Polling has gotten much more accurate in recent years, as the field that used to be an art is now a well understood science. By that I mean that we now have a good understanding of response effects, framing, and how to avoid poorly worded or leading questions. I'm hardly an authority on the subject, but I know enough to be staggered by just how terrible some survey questions from major polling outfits can be. This is compounded by the frustration of watching the media present endless public opinion data without the slightest understanding of what the numbers mean or how the questions can influence the results.
Consider the following question from a Feb. 10-13 CNN/Opinion Research poll (n=1,026 adults nationwide ± 3, 228 Catholics ± 6.5)
As you may know, the Obama administration has announced a new policy concerning health insurance plans provided by employers, including religious organizations, and how they handle birth control and contraceptive services for women. Based on what you have read or heard, do you approve or disapprove of this policy?
Compare this to two other pieces of information from the same poll. First, 81% of all respondents and 77% (!!!) of the Catholics disagree with the statement, "Using artificial means of birth control is wrong." Furthermore, 88% (!!!!!!) of Catholics chose the latter option when asked, "Do you think Catholics should always obey official Church teachings on such moral issues as birth control and abortion, or do you think it is possible for Catholics to make up their own minds on these issues?" In light of this widespread support for contraceptive use, the results from the first question – 44% approve, 50% disapprove – appear way too low. It creates the impression that the White House's new policy is quite unpopular.
Compare this to two similar questions from other polls.
CBS/NYT (Feb. 8-13, 2012. N=1,197 adults nationwide. ± 3) asked, "Do you support or oppose a recent federal requirement that private health insurance plans cover the full cost of birth control for their female patients?" A substantial majority indicated support (66% support, 26% oppose). Fox News/Anderson-Shaw (Feb. 6-9, 2012. N=1,110 RV nationwide. ± 3) asked, "The new Obama health care law requires that employer health plans provide birth control coverage as part of preventive services for women. Overall, do you approve or disapprove of requiring employer health plans to cover birth control for women?" They found 61% approval (80% of Democrats, and even 39% of Republicans).
So why did the CNN poll find so little support? Compare the Fox, CBS/NYT, and CNN questions. The other two questions explain what the new policy is, whereas the CNN question simply asks respondents for an opinion on "a new plan" "concerning health insurance" and "how they handle birth control." It does not describe the new policy except to say that it exists and has something to do with contraceptives.

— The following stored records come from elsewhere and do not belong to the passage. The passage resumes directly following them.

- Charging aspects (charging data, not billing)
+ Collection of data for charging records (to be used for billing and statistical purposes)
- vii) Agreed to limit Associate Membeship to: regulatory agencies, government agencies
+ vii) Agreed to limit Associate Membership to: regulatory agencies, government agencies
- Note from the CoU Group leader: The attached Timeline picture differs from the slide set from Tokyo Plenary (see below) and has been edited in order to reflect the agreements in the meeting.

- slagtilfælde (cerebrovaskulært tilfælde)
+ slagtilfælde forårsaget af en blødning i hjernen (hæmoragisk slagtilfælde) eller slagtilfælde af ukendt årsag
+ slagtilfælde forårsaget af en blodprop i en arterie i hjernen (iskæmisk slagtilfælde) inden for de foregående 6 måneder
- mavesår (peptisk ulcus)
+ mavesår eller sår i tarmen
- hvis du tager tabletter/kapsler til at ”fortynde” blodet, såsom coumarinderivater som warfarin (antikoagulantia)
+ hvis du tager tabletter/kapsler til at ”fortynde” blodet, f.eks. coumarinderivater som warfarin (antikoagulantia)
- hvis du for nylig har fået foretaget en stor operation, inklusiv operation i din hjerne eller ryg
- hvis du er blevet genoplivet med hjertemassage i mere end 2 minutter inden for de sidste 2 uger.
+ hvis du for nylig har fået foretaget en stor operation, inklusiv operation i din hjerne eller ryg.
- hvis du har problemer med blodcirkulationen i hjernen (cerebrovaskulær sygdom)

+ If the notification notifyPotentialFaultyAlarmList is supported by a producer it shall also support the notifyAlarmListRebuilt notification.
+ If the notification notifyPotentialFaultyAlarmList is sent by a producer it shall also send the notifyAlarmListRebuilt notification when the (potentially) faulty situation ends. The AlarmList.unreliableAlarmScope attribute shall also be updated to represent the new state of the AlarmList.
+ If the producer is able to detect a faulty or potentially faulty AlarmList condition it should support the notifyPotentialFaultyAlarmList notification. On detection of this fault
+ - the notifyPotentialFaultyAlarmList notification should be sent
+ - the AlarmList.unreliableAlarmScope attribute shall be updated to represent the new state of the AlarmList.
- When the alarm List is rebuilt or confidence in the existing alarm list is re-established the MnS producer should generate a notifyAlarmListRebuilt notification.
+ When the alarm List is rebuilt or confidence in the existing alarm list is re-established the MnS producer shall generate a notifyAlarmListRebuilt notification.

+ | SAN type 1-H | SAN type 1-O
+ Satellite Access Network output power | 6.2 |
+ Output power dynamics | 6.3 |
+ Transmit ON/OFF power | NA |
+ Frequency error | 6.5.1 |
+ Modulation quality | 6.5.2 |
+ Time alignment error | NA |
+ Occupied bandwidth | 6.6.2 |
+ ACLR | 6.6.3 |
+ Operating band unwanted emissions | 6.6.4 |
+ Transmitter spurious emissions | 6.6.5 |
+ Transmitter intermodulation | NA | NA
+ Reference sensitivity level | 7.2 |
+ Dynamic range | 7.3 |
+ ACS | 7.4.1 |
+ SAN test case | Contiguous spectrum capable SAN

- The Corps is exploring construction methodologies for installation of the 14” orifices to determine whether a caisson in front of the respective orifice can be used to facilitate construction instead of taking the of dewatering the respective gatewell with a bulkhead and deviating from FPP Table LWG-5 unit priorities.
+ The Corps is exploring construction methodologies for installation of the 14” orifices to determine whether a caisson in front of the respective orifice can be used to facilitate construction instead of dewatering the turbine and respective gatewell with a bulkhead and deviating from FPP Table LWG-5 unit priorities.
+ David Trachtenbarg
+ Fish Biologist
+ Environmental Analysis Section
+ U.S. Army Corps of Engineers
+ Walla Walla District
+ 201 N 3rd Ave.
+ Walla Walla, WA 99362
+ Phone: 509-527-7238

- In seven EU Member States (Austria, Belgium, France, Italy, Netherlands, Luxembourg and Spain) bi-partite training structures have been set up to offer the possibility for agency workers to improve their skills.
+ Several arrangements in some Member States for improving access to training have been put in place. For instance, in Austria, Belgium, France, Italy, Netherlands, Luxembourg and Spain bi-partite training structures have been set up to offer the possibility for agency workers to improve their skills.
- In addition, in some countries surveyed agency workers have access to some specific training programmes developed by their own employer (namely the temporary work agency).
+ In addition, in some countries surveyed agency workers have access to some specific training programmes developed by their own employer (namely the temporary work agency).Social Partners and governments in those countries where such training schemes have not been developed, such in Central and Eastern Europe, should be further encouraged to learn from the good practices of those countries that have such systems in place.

Americans know almost no policy specifics, so asking for an opinion "based on what you have heard" makes no sense. Most respondents will simply offer a response based on whatever information they can glean from the question…in this case, that is likely to be CNN's description of the "Obama administration" policy. In essence, most respondents will read that question simply as, "What do you think about Barack Obama? Yea or Nay?" Unsurprisingly, CNN gets a result (~45% support) that looks suspiciously similar to the President's current approval rating. Fox and CBS, on the other hand, show support that more closely reflects the general public attitude toward contraceptive use.
A lot of right wing blogs and pundits have seized upon those CNN numbers to imply a lack of public support for the new policies, but the results are based on a flawed question. Imagine if they asked "Do you support or oppose the way the Federal government taxes the sale of exotic pets?" Since almost no one will have the slightest idea how or to what extent the government taxes exotic pets, a meaningful answer to this question cannot be given. Respondents will simply pick one of the recognizable parts of the question – Do I like taxes? Do I think it's a good idea for people to have exotic pets? – and respond based on their attitudes on that topic.
Either the folks at CNN and Opinion Research are wildly optimistic about the level of political knowledge and attentiveness to the news of the American public or they lack a basic understanding of how to ask a basic policy question. Regardless, these flawed results are now available to anyone who wishes to distort this issue or to suggest that the public does not widely support the use and availability of contraceptives.